- [EXERCISE REQUIREMENTS]: Look through the listing underneath for "none", and copy every line that has it.

- [EXTRACTED MATERIAL]:

------------------------------------------------

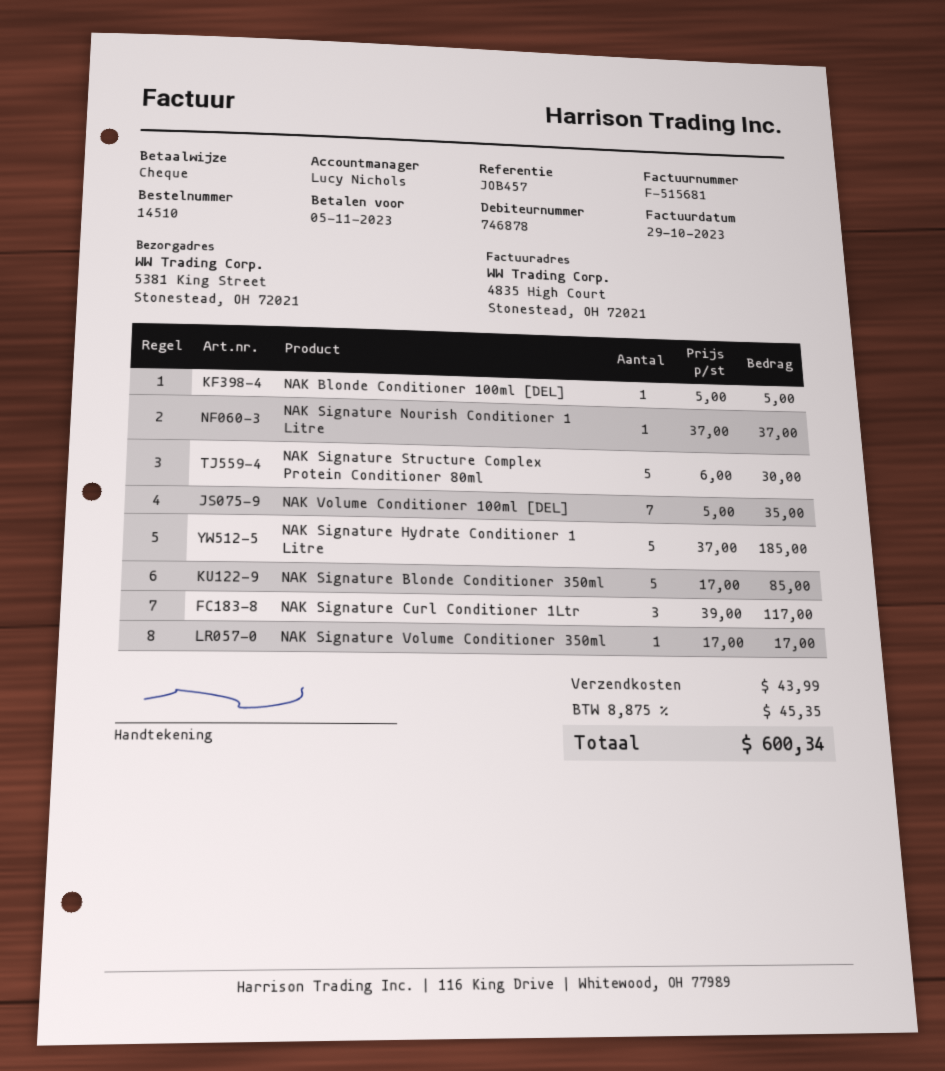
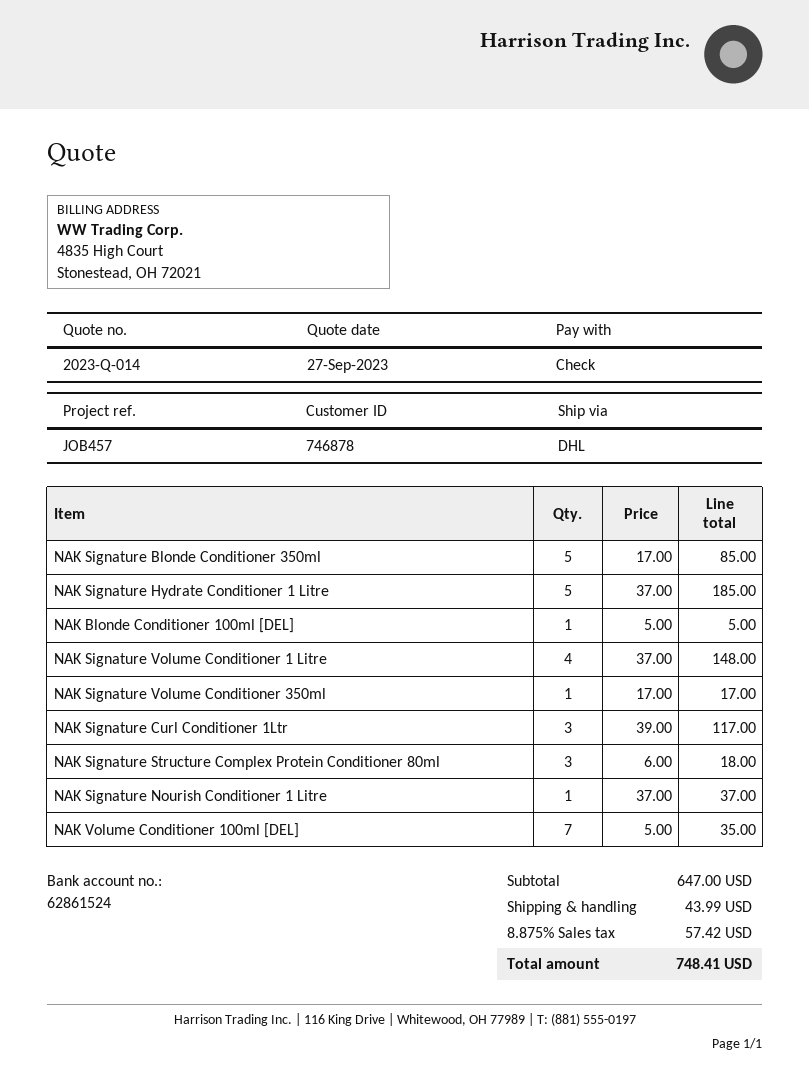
NAK Signature Structure Complex Protein Conditioner 80ml: 5 x 6.00 = 30.00 -> 3 x 6.00 = 18.00
NAK Signature Volume Conditioner 1 Litre: none -> 4 x 37.00 = 148.00
tax: 8.875% = 45.35 -> 8.875% = 57.42
total: 600.34 -> 748.41

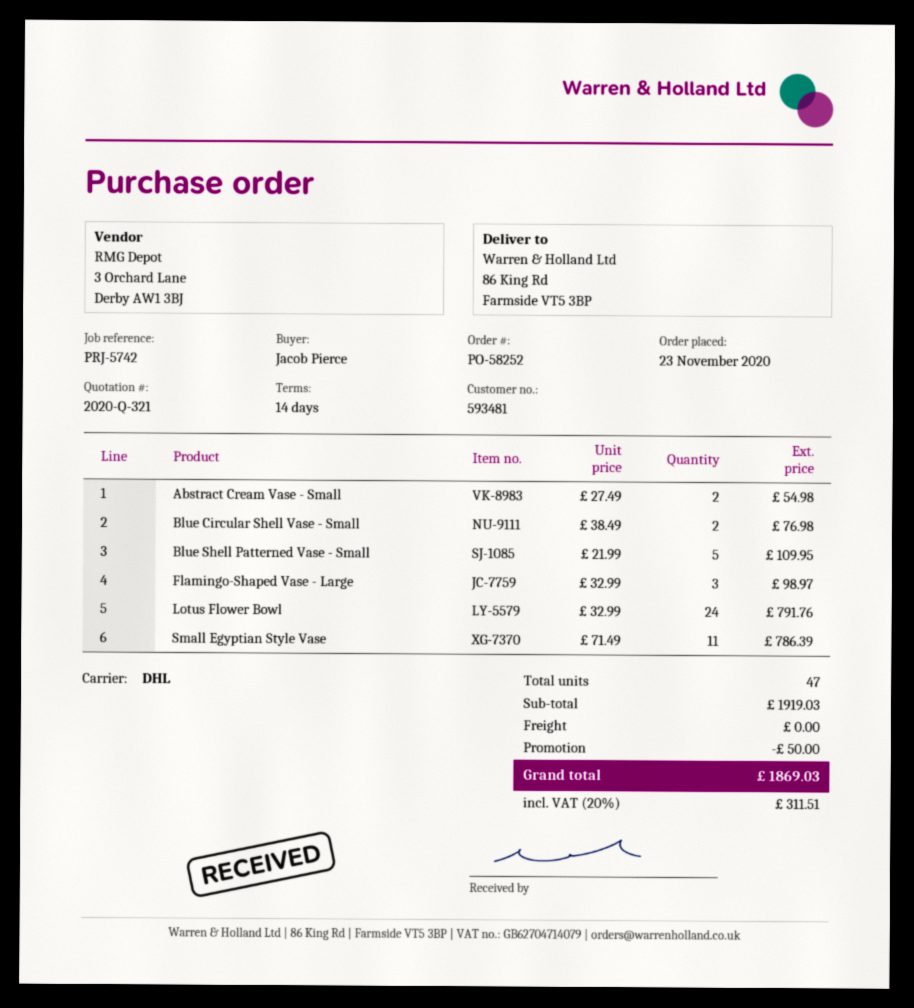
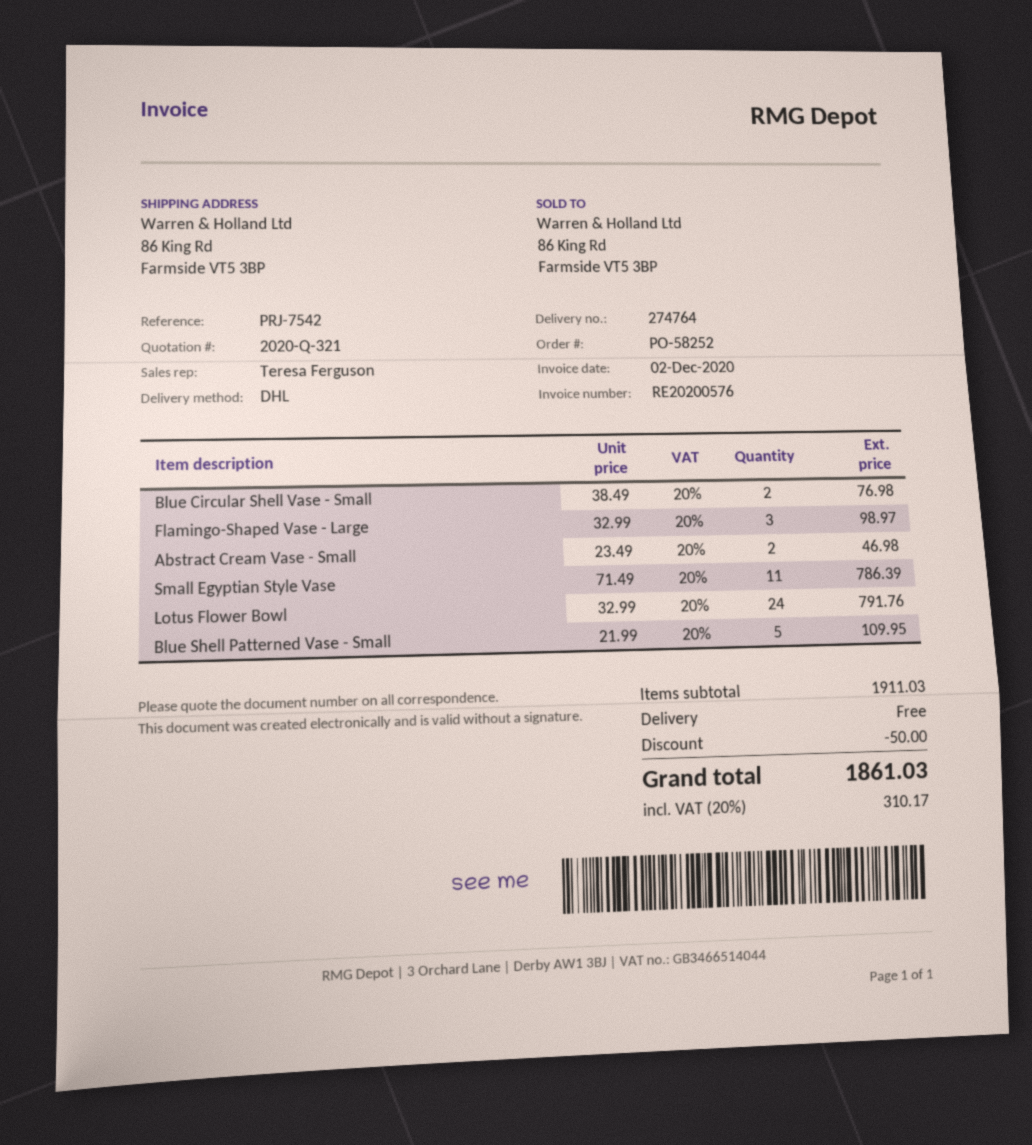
reference: PRJ-5742 -> PRJ-7542
Abstract Cream Vase - Small: 2 x 27.49 = 54.98 -> 2 x 23.49 = 46.98
subtotal: 1919.03 -> 1911.03
tax: 20% = 311.51 -> 20% = 310.17
total: 1869.03 -> 1861.03

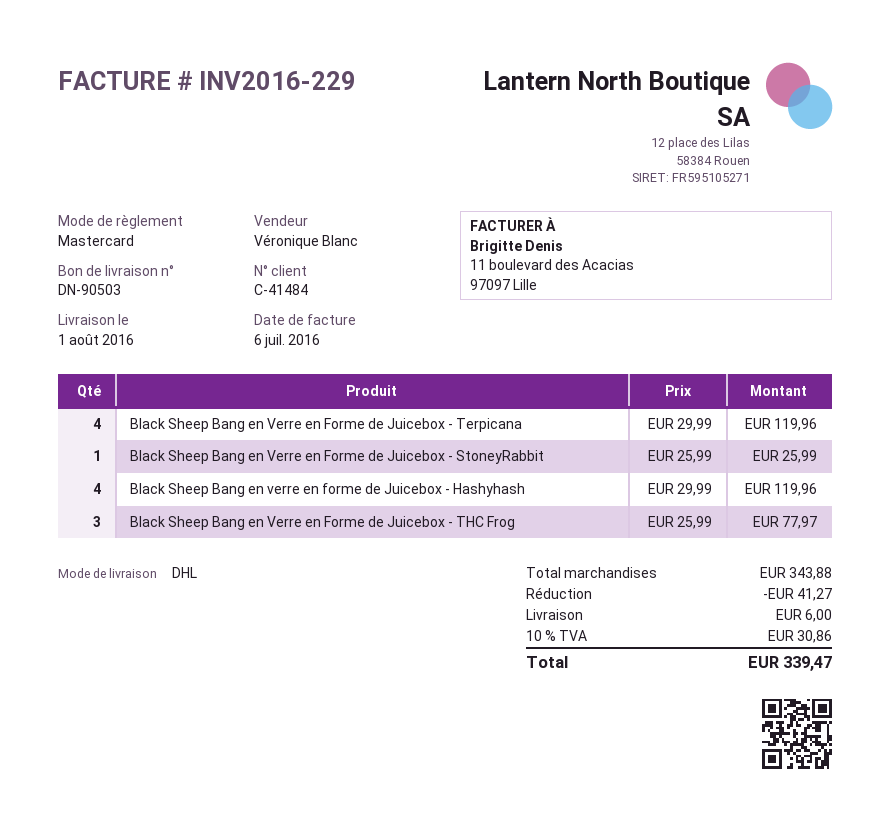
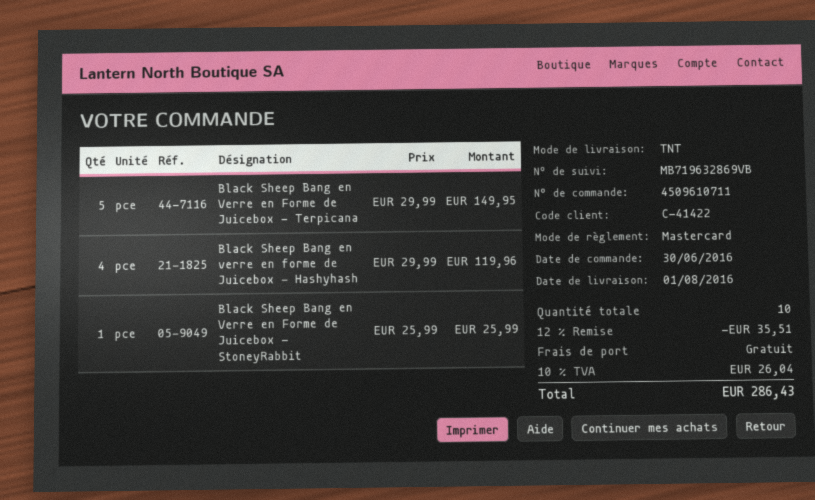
customer number: C-41484 -> C-41422
shipping method: DHL -> TNT
Black Sheep Bang en Verre en Forme de Juicebox - Terpicana: 4 x 29.99 = 119.96 -> 5 x 29.99 = 149.95
Black Sheep Bang en Verre en Forme de Juicebox - THC Frog: 3 x 25.99 = 77.97 -> none
discount: 41.27 -> 35.51
shipping: 6.00 -> 0.00
tax: 10% = 30.86 -> 10% = 26.04
total: 339.47 -> 286.43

------------------------------------------------

- [ANSWER SPACE]:
NAK Signature Volume Conditioner 1 Litre: none -> 4 x 37.00 = 148.00
Black Sheep Bang en Verre en Forme de Juicebox - THC Frog: 3 x 25.99 = 77.97 -> none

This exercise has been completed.